Supplied material –

##############################

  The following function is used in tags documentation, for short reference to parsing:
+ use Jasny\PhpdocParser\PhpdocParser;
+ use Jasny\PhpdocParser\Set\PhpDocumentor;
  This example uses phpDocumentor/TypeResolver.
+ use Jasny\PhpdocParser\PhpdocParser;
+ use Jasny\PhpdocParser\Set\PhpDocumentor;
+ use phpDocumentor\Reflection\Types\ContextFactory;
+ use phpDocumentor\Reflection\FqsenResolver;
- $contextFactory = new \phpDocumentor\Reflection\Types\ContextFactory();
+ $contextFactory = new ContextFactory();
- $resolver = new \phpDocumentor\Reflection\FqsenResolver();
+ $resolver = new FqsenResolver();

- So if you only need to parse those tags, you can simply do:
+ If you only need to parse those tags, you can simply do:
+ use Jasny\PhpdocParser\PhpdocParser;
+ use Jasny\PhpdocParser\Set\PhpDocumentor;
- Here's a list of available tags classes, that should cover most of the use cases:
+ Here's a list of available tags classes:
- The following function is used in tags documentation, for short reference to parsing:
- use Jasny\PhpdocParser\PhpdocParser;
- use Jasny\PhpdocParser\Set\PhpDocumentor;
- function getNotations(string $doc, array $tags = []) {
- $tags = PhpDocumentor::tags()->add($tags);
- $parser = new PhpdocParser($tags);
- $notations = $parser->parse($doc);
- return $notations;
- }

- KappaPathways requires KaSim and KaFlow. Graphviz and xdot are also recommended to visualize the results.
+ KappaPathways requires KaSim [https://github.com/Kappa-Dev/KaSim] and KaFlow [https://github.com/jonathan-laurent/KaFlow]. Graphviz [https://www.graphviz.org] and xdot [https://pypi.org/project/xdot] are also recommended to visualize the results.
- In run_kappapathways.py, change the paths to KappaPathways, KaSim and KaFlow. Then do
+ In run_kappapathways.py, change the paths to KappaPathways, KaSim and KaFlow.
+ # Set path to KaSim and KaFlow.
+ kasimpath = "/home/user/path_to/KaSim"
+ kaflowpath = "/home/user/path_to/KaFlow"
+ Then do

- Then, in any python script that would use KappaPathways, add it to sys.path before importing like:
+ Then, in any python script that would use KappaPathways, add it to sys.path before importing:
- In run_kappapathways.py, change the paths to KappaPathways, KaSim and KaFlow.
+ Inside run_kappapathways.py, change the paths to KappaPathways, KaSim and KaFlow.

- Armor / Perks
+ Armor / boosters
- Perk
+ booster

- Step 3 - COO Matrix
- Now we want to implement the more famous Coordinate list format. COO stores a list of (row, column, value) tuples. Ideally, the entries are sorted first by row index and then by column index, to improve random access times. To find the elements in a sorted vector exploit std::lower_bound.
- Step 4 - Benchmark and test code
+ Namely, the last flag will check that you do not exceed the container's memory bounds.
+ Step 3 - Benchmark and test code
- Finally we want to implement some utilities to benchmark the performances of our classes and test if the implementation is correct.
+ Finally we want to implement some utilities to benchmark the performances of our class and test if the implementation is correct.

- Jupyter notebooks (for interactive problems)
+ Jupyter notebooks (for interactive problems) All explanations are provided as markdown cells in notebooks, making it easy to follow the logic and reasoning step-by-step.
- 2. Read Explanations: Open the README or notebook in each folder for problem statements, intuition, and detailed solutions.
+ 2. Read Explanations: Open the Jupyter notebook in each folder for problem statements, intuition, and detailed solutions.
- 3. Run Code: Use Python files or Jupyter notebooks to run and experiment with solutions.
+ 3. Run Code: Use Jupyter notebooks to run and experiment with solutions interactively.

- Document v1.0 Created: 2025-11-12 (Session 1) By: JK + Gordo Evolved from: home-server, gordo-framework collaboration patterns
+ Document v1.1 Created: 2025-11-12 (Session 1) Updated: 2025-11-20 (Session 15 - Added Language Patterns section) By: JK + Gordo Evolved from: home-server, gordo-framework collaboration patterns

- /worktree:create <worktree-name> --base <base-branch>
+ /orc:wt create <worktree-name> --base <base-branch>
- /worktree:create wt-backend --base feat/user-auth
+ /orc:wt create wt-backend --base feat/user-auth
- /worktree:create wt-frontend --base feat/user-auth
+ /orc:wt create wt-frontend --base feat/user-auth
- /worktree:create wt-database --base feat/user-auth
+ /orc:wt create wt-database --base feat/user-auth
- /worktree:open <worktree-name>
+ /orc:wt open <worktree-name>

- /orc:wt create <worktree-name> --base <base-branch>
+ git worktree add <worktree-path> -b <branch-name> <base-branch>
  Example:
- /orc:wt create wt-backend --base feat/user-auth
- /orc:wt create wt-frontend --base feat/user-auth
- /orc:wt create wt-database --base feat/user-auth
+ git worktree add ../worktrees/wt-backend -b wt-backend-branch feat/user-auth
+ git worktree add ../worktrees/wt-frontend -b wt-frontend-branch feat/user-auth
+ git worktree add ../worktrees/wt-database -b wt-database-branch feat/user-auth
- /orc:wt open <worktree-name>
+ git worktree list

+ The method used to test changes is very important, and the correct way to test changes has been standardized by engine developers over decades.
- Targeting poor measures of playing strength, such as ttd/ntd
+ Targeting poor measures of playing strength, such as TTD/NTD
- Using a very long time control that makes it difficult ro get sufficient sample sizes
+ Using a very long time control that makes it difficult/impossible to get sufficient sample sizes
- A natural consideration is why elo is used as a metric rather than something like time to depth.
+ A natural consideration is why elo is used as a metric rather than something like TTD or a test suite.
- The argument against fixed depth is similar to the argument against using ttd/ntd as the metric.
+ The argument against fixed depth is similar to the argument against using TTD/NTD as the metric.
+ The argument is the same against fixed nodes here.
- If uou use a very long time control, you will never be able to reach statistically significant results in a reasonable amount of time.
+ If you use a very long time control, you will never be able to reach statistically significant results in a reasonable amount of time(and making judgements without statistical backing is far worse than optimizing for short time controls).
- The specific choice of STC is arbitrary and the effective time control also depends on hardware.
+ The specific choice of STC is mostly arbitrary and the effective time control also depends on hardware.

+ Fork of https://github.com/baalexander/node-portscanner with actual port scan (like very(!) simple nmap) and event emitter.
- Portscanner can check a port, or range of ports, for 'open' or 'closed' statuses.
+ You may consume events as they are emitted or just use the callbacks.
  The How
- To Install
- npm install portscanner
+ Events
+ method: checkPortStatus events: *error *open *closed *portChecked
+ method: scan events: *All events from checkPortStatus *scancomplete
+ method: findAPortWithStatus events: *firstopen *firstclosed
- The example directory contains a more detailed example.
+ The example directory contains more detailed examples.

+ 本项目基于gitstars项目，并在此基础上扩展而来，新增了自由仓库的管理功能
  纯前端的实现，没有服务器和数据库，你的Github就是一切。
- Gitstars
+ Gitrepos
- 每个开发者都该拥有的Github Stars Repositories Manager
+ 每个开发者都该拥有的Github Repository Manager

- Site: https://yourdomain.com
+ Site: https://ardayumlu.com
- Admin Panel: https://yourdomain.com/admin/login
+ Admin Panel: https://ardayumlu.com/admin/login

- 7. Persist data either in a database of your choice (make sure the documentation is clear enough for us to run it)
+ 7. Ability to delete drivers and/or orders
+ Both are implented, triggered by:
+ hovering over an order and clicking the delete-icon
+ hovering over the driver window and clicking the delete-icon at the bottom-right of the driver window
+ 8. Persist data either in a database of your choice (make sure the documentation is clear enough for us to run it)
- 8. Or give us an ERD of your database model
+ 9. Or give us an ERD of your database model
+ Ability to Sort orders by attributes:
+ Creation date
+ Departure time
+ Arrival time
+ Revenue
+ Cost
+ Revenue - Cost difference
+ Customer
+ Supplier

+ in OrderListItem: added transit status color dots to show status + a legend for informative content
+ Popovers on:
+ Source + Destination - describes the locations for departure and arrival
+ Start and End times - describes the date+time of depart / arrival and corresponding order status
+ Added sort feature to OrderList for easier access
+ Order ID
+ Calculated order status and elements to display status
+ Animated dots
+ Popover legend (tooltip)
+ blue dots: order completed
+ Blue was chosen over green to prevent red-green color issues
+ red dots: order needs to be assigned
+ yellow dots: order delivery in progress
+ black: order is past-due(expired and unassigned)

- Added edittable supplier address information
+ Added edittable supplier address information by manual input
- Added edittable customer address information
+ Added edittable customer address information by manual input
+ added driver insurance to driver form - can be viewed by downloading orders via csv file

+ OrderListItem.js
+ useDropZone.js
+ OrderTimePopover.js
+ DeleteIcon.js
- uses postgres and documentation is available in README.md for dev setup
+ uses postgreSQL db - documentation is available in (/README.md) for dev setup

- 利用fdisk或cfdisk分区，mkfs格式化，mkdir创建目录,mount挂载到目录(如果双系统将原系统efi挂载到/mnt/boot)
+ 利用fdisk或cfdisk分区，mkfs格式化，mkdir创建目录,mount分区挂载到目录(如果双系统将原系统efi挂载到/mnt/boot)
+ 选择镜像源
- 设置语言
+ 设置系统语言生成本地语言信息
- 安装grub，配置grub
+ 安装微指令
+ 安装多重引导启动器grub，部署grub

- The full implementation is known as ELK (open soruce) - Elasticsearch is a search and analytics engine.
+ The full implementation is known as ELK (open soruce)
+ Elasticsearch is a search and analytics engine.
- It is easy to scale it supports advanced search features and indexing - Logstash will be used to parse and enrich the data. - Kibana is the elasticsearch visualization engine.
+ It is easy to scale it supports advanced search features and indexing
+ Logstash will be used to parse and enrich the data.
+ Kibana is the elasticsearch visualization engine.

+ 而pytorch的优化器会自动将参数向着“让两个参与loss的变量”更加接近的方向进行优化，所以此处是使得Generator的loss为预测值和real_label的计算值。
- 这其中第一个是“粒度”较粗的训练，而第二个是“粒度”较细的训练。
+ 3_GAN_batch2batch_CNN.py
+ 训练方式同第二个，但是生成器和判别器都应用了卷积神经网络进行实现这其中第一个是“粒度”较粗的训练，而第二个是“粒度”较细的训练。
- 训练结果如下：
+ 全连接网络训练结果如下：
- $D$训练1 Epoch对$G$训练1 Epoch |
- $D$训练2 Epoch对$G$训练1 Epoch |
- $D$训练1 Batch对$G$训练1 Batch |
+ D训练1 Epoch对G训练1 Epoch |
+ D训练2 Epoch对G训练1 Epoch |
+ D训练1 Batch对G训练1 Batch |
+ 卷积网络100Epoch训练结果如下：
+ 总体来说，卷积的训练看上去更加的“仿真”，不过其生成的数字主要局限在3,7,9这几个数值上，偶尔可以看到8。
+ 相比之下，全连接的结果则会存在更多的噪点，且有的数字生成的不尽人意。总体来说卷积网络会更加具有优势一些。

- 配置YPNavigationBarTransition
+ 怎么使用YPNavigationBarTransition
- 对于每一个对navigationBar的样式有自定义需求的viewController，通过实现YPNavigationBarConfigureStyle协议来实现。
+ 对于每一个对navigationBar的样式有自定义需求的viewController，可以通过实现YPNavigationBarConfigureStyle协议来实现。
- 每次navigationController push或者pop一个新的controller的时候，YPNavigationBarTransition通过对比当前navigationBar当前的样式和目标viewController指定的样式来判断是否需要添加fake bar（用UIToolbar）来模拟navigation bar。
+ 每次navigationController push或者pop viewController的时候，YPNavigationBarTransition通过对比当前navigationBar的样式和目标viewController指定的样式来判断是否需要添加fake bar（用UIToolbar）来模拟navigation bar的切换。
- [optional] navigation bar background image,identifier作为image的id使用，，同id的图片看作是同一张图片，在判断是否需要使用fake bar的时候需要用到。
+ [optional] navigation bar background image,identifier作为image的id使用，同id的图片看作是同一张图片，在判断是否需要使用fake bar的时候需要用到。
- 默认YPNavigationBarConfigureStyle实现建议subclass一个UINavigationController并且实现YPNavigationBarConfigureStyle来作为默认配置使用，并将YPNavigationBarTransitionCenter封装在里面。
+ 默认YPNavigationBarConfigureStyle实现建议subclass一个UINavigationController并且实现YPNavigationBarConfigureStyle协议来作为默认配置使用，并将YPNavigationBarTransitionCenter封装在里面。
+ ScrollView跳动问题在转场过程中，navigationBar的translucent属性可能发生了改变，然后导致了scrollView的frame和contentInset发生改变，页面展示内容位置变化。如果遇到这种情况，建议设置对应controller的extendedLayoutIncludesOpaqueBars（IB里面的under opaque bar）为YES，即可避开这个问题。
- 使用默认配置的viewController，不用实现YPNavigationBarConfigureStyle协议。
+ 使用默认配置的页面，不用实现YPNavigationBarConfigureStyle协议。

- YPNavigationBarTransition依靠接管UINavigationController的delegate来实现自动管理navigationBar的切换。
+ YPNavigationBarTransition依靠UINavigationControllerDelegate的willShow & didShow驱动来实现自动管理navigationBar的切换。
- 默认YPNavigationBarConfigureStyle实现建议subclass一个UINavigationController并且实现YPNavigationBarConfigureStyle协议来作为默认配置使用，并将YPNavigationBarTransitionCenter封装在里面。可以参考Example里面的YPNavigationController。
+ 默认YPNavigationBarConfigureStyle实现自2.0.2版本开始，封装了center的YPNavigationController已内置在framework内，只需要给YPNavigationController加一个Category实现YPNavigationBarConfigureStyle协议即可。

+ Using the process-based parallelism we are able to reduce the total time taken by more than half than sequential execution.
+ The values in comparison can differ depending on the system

##############################

Try it – Determine how many lines in the data above include the word "在判断是否需要使用fake", and state that number only.

Reply – 2